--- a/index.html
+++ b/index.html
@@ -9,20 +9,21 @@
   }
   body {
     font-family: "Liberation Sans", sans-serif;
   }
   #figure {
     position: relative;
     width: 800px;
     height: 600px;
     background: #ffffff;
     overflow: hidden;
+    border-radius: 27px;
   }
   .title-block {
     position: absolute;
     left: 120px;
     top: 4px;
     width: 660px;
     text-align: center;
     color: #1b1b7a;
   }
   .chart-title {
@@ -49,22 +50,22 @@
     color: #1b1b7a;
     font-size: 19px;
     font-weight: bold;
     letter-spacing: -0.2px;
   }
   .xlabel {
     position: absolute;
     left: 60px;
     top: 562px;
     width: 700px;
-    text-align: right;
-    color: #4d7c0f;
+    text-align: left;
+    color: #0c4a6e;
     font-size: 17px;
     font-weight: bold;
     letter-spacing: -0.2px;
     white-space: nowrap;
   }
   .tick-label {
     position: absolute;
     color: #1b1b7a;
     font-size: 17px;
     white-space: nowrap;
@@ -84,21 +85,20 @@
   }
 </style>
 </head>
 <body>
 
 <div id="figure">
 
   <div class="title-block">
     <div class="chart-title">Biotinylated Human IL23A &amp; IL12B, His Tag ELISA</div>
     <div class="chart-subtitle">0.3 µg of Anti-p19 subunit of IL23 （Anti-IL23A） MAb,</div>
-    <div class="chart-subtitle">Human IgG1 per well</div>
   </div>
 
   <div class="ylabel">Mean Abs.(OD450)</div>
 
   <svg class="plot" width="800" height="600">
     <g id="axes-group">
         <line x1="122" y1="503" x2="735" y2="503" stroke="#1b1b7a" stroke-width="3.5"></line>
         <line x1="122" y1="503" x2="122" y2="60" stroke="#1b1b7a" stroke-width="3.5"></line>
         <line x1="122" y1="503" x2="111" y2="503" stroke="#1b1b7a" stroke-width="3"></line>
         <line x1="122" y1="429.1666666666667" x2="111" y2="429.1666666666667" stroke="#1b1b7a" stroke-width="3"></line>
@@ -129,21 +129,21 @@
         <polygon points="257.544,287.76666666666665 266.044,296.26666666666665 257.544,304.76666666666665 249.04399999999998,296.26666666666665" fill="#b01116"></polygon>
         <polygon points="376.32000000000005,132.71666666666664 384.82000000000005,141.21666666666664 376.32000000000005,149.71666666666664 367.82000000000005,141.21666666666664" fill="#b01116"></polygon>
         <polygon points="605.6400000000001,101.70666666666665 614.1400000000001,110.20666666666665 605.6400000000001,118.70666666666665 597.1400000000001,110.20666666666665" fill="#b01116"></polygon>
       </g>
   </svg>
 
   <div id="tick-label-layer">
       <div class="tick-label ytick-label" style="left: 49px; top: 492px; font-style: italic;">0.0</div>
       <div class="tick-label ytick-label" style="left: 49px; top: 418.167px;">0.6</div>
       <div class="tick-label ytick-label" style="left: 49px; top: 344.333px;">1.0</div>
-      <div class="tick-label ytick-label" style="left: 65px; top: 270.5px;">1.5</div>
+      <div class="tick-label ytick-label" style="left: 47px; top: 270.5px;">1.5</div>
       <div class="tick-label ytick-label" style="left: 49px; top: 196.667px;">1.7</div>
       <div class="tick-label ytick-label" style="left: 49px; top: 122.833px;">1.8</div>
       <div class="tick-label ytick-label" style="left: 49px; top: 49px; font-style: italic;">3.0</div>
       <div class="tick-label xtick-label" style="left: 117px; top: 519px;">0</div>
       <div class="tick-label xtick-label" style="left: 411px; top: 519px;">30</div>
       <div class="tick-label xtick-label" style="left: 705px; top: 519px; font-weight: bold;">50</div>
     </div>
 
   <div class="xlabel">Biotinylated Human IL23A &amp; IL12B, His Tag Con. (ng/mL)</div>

...

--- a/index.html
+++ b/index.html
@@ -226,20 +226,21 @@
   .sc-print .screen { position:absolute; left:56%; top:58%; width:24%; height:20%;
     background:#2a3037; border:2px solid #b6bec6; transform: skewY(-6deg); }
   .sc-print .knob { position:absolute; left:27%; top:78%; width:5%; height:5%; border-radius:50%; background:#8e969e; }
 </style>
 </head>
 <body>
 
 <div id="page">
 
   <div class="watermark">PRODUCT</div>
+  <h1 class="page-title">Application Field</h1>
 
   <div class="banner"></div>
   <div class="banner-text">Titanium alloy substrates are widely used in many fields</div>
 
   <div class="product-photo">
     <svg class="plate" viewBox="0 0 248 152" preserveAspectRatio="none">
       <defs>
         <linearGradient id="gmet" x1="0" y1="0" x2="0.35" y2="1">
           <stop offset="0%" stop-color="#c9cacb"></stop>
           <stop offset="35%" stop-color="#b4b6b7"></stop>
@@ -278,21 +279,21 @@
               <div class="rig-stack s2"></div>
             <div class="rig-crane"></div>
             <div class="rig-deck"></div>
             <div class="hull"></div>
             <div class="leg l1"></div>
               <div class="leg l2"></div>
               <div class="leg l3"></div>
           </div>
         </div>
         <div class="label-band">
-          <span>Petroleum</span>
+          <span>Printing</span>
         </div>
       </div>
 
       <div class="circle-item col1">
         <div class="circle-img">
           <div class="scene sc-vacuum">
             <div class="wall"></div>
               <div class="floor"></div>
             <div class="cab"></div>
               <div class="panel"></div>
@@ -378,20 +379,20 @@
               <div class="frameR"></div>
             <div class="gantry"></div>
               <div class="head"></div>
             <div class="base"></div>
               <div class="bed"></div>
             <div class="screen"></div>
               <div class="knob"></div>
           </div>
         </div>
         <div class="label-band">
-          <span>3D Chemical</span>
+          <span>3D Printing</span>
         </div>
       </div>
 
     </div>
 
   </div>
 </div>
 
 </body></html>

- [TASK INSTRUCTIONS]: Quote the data above from the line containing "-278,21 +279,21 @@" to the line containing "</body></html>", inclusive, and stop.

- [RESULT]:
@@ -278,21 +279,21 @@
               <div class="rig-stack s2"></div>
             <div class="rig-crane"></div>
             <div class="rig-deck"></div>
             <div class="hull"></div>
             <div class="leg l1"></div>
               <div class="leg l2"></div>
               <div class="leg l3"></div>
           </div>
         </div>
         <div class="label-band">
-          <span>Petroleum</span>
+          <span>Printing</span>
         </div>
       </div>
 
       <div class="circle-item col1">
         <div class="circle-img">
           <div class="scene sc-vacuum">
             <div class="wall"></div>
               <div class="floor"></div>
             <div class="cab"></div>
               <div class="panel"></div>
@@ -378,20 +379,20 @@
               <div class="frameR"></div>
             <div class="gantry"></div>
               <div class="head"></div>
             <div class="base"></div>
               <div class="bed"></div>
             <div class="screen"></div>
               <div class="knob"></div>
           </div>
         </div>
         <div class="label-band">
-          <span>3D Chemical</span>
+          <span>3D Printing</span>
         </div>
       </div>
 
     </div>
 
   </div>
 </div>
 
 </body></html>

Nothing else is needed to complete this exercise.